Assignment :: Write out again, exactly, the lines below starting at the one with "total: 754.60 -> 674.58" and ending at the one with "SHAD CLICK System Fitting - K011CS: 2".

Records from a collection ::
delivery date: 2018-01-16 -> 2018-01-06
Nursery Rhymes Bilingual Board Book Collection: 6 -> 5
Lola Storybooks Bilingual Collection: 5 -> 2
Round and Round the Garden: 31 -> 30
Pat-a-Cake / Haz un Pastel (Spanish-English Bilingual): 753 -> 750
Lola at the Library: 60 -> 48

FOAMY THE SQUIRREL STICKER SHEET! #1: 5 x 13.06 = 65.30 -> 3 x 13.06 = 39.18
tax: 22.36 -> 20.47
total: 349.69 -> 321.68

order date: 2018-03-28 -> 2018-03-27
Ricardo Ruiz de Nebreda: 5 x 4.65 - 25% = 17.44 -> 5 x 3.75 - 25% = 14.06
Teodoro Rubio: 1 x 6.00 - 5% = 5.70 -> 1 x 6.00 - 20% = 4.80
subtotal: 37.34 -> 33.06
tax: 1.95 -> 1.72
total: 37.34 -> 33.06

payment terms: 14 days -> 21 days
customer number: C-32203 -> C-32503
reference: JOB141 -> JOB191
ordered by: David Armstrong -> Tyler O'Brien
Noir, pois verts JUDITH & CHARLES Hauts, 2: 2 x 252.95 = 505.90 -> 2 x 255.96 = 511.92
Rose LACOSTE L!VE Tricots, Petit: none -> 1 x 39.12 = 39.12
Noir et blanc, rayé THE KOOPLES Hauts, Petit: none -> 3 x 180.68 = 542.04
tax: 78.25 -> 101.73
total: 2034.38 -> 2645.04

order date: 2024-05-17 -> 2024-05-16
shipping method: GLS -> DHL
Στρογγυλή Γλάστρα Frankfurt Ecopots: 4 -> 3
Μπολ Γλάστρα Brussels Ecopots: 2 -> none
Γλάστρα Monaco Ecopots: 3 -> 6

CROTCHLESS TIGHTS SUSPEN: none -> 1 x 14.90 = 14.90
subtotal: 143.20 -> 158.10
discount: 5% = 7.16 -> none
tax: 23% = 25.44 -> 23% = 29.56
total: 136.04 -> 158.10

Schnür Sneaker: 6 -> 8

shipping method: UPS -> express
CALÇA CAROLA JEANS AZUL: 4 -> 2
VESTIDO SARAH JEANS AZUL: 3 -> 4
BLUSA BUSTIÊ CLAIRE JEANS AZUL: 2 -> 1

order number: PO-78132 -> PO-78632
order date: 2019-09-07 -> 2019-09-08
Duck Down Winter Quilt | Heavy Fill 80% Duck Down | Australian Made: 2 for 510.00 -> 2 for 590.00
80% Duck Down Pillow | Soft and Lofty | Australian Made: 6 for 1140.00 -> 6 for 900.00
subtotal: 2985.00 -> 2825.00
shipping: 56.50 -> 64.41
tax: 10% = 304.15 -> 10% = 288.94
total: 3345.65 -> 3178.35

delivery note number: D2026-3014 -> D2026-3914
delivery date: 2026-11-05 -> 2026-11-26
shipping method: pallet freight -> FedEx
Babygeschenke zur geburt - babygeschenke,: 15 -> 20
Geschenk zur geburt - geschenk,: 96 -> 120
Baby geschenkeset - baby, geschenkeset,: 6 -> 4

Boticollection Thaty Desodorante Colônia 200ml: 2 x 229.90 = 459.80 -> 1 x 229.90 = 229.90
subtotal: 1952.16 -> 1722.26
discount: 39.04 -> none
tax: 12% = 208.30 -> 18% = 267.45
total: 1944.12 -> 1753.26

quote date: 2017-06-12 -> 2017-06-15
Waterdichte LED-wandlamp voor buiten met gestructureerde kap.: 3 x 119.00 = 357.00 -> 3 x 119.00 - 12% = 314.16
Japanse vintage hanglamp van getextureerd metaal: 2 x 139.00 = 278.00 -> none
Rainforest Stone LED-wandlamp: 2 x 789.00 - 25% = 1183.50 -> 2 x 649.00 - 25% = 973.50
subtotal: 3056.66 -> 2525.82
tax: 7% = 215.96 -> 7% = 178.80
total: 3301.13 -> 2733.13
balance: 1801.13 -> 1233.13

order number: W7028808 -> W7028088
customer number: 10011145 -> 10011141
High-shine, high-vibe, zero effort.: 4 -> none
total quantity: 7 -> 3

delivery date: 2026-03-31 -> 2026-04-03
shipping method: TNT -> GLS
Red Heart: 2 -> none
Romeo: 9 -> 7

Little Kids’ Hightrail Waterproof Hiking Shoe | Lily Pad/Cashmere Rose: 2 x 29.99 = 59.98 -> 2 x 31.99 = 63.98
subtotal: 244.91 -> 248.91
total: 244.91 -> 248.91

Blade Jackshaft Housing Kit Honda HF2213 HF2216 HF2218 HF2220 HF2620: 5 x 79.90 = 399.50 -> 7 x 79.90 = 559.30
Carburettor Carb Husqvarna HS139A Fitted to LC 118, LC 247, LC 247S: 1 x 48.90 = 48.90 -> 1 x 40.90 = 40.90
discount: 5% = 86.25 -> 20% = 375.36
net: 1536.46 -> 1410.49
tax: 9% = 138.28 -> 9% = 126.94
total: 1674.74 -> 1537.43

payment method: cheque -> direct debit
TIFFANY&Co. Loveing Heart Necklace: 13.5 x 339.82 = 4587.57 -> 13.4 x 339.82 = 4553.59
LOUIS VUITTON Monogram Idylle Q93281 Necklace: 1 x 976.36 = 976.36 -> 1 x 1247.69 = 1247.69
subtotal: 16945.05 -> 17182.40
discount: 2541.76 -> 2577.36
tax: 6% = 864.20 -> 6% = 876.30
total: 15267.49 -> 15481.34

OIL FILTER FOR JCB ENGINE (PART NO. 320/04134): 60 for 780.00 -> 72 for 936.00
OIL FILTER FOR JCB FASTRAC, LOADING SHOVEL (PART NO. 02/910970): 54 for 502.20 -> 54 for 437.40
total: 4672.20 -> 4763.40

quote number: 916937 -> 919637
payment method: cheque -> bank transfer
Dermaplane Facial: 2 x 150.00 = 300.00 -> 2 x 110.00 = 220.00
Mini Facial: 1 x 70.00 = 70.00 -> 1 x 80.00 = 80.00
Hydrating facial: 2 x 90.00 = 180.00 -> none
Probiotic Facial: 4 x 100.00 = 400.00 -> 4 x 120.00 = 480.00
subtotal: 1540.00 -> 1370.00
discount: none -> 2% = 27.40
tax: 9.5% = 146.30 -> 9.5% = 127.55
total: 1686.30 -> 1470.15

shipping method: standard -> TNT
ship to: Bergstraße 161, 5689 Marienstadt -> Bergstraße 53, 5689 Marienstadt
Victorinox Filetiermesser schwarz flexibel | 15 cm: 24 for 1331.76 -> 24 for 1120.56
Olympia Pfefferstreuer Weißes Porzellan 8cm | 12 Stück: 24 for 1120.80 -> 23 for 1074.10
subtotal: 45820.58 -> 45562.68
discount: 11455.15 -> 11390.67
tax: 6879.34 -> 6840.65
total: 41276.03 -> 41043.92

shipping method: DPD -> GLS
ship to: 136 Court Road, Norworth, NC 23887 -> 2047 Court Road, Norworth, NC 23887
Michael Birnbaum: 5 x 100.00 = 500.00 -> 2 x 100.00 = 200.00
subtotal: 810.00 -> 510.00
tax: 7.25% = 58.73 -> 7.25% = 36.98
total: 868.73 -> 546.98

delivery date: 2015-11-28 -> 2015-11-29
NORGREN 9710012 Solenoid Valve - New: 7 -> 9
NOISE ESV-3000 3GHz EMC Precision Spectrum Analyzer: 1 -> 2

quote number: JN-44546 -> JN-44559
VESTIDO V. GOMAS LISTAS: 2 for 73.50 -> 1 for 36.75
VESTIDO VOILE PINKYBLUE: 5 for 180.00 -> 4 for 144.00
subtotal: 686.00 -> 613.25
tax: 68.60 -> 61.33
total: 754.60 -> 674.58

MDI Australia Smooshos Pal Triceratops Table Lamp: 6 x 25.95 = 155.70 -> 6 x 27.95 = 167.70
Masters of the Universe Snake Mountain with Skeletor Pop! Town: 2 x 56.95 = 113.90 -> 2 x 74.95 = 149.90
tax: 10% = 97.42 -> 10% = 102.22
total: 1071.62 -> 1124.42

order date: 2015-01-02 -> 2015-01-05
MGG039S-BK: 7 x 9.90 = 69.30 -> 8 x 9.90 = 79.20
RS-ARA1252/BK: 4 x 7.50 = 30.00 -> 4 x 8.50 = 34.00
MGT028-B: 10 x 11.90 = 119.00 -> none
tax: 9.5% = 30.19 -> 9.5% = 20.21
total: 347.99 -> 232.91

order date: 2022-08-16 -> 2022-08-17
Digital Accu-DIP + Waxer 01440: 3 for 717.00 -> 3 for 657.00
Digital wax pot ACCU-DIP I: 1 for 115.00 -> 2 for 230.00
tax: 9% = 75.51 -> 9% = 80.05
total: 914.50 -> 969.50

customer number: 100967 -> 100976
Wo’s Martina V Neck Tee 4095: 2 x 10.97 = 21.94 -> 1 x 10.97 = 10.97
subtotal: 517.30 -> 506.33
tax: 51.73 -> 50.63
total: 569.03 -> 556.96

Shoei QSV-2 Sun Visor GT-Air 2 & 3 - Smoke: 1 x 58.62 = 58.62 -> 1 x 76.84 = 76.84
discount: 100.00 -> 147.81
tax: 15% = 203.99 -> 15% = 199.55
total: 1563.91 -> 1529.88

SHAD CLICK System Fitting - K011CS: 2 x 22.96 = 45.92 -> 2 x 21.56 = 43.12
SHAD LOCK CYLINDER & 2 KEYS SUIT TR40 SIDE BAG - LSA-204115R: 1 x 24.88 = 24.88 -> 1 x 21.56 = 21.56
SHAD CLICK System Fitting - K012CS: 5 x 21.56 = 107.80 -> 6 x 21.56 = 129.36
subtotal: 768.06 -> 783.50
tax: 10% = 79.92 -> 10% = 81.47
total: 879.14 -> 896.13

Result of the exercise ::
total: 754.60 -> 674.58

MDI Australia Smooshos Pal Triceratops Table Lamp: 6 x 25.95 = 155.70 -> 6 x 27.95 = 167.70
Masters of the Universe Snake Mountain with Skeletor Pop! Town: 2 x 56.95 = 113.90 -> 2 x 74.95 = 149.90
tax: 10% = 97.42 -> 10% = 102.22
total: 1071.62 -> 1124.42

order date: 2015-01-02 -> 2015-01-05
MGG039S-BK: 7 x 9.90 = 69.30 -> 8 x 9.90 = 79.20
RS-ARA1252/BK: 4 x 7.50 = 30.00 -> 4 x 8.50 = 34.00
MGT028-B: 10 x 11.90 = 119.00 -> none
tax: 9.5% = 30.19 -> 9.5% = 20.21
total: 347.99 -> 232.91

order date: 2022-08-16 -> 2022-08-17
Digital Accu-DIP + Waxer 01440: 3 for 717.00 -> 3 for 657.00
Digital wax pot ACCU-DIP I: 1 for 115.00 -> 2 for 230.00
tax: 9% = 75.51 -> 9% = 80.05
total: 914.50 -> 969.50

customer number: 100967 -> 100976
Wo’s Martina V Neck Tee 4095: 2 x 10.97 = 21.94 -> 1 x 10.97 = 10.97
subtotal: 517.30 -> 506.33
tax: 51.73 -> 50.63
total: 569.03 -> 556.96

Shoei QSV-2 Sun Visor GT-Air 2 & 3 - Smoke: 1 x 58.62 = 58.62 -> 1 x 76.84 = 76.84
discount: 100.00 -> 147.81
tax: 15% = 203.99 -> 15% = 199.55
total: 1563.91 -> 1529.88

SHAD CLICK System Fitting - K011CS: 2 x 22.96 = 45.92 -> 2 x 21.56 = 43.12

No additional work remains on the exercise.